Directions:
Nothing but the lines from the first line of the records below to the line holding "(346, 224) none" belongs in the answer, copied exactly and without pictures.

[Collected data entries]
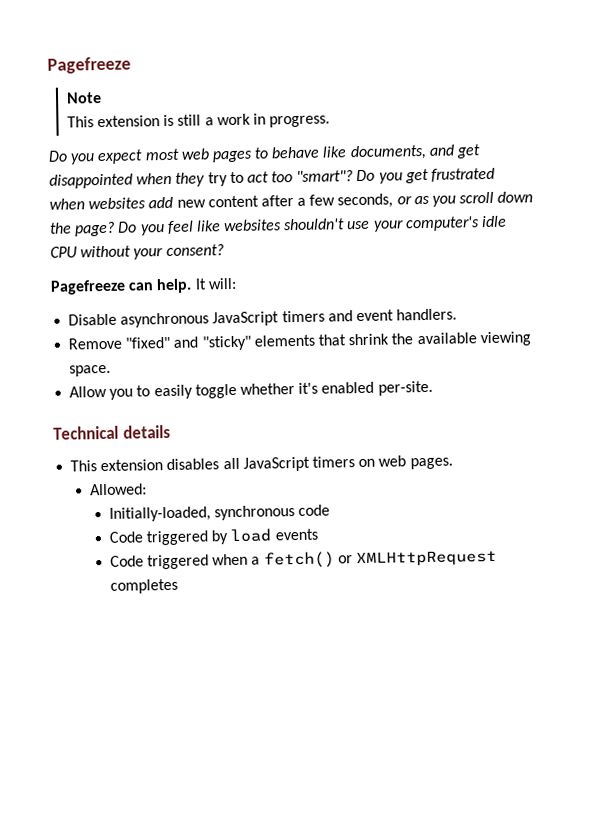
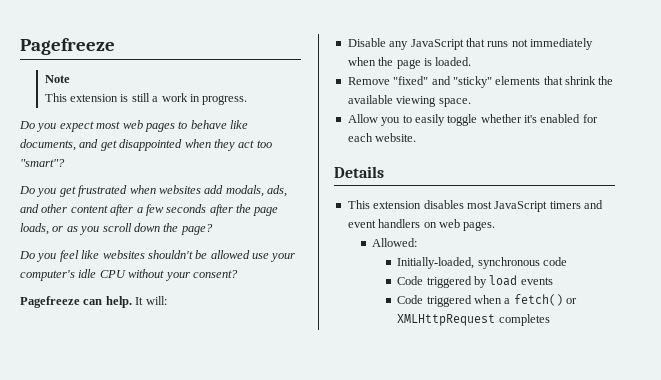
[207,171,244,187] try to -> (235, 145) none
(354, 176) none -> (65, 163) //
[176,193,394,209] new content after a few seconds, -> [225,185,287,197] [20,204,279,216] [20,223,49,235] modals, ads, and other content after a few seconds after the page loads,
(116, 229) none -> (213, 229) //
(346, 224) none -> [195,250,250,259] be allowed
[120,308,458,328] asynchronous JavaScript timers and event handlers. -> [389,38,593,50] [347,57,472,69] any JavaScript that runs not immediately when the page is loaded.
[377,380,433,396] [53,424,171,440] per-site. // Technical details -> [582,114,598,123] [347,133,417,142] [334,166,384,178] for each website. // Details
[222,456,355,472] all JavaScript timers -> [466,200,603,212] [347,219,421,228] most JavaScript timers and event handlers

Exercise output:
[207,171,244,187] try to -> (235, 145) none
(354, 176) none -> (65, 163) //
[176,193,394,209] new content after a few seconds, -> [225,185,287,197] [20,204,279,216] [20,223,49,235] modals, ads, and other content after a few seconds after the page loads,
(116, 229) none -> (213, 229) //
(346, 224) none -> [195,250,250,259] be allowed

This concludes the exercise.